I have extended the ComboBox object, and I would like to assign values to it.

The values will be the same every time, and are not allowed to be changed at runtime.

Here is my object:

public class TimesComboBox: ComboBox
{
    //These items' values are copied from PARC View
    private readonly Dictionary<String, TimeSpan> CONSTANTS = new Dictionary<string, TimeSpan>()
    {
        {"3 H", new TimeSpan(0,3,0,0,0)},
        {"8 H", new TimeSpan(0,8,0,0,0)},
        {"12 H", new TimeSpan(0,12,0,0,0)},
        {"1 D", new TimeSpan(1,0,0,0,0)},
        {"3 D", new TimeSpan(3,0,0,0,0)},
        {"7 D", new TimeSpan(7,0,0,0,0)},
        {"30 D", new TimeSpan(30,0,0,0,0)}
    };

    public TimesComboBox()
        : base()
    {
        DataSource = CONSTANTS.Keys.ToList();
    }

When I run the code, the program throws the error:

Items collection cannot be modified when the DataSource property is set.

And points me to the designer of the form where I am using the TimesComboBox:

// 
// timesComboBox1
// 
this.timesComboBox1.DataSource = ((object)(resources.GetObject("timesComboBox1.DataSource")));
this.timesComboBox1.FormattingEnabled = true;
this.timesComboBox1.Items.AddRange(new object[] {
"3 H",
"8 H",
"12 H",
"1 D",
"3 D",
"7 D",
"30 D"});
this.timesComboBox1.Location = new System.Drawing.Point(72, 55);
this.timesComboBox1.Name = "timesComboBox1";
this.timesComboBox1.Size = new System.Drawing.Size(121, 21);
this.timesComboBox1.TabIndex = 63;

It looks to me like the designer is generating code that is trying to add the items twice. Why is it doing this? I thought that list would only be assigned to the DataSource at runtime, so why is Visual Studio be generating code before that?

有帮助吗?

解决方案

This happens because the constructor of your control class also runs at design time. Which sets the DataSource and the Items properties, their values will be serialized like properties normally are. So you see them back in the Designer.cs code. Usually unseen, not when it generates an exception like it does in this case.

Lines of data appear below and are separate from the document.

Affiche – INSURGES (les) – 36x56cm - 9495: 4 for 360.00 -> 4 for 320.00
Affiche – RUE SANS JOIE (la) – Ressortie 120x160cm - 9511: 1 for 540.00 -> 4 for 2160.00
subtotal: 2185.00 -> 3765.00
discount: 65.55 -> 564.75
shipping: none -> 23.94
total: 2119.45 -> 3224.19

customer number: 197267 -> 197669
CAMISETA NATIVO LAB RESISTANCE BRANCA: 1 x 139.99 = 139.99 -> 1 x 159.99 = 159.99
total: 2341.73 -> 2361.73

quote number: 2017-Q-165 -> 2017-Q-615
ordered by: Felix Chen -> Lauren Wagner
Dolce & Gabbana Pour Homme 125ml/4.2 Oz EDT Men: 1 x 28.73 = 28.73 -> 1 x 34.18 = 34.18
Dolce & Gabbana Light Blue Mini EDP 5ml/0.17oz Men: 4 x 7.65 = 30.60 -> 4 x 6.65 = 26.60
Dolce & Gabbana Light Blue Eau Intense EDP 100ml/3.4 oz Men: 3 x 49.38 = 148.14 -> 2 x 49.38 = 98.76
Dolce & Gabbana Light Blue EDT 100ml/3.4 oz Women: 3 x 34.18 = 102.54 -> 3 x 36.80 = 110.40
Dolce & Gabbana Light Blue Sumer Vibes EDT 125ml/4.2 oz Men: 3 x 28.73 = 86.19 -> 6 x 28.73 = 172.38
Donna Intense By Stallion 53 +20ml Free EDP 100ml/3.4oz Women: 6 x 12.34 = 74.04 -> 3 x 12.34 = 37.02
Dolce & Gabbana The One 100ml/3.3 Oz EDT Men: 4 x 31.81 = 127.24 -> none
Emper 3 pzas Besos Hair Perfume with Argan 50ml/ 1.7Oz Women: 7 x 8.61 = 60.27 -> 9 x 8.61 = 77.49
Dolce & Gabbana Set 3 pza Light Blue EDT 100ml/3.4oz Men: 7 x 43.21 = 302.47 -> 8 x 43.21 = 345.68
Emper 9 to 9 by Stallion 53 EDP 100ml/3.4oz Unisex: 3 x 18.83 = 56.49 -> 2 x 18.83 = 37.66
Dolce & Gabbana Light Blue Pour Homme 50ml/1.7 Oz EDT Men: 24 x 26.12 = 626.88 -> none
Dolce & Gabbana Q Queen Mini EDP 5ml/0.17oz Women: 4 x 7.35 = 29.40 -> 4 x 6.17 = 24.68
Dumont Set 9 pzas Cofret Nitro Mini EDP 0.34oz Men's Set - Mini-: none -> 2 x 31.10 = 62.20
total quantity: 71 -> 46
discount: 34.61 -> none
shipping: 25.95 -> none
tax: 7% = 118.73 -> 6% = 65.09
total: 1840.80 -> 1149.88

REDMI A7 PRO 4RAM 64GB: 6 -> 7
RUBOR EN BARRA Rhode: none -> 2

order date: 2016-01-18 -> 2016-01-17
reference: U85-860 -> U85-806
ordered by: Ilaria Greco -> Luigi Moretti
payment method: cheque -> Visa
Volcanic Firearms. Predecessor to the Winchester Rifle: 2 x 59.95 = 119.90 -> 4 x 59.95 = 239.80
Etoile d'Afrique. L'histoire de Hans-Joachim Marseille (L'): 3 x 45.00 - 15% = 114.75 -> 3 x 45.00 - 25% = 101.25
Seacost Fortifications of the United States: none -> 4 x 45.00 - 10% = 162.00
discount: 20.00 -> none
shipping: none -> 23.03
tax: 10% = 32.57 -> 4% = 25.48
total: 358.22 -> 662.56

You tell the designer serializer to not do this by using the [DesignerSerializationVisibility] attribute:

[DesignerSerializationVisibility(DesignerSerializationVisibility.Hidden)]
public new ObjectCollection Items {
    get { return base.Items; }
}
[DesignerSerializationVisibility(DesignerSerializationVisibility.Hidden)]
public new object DataSource {
    get { return base.DataSource; }
    set { base.DataSource = value;  }
}

Adding the [Browsable(false)] attribute also hides the property in the Properties window, very likely you'll want that as well.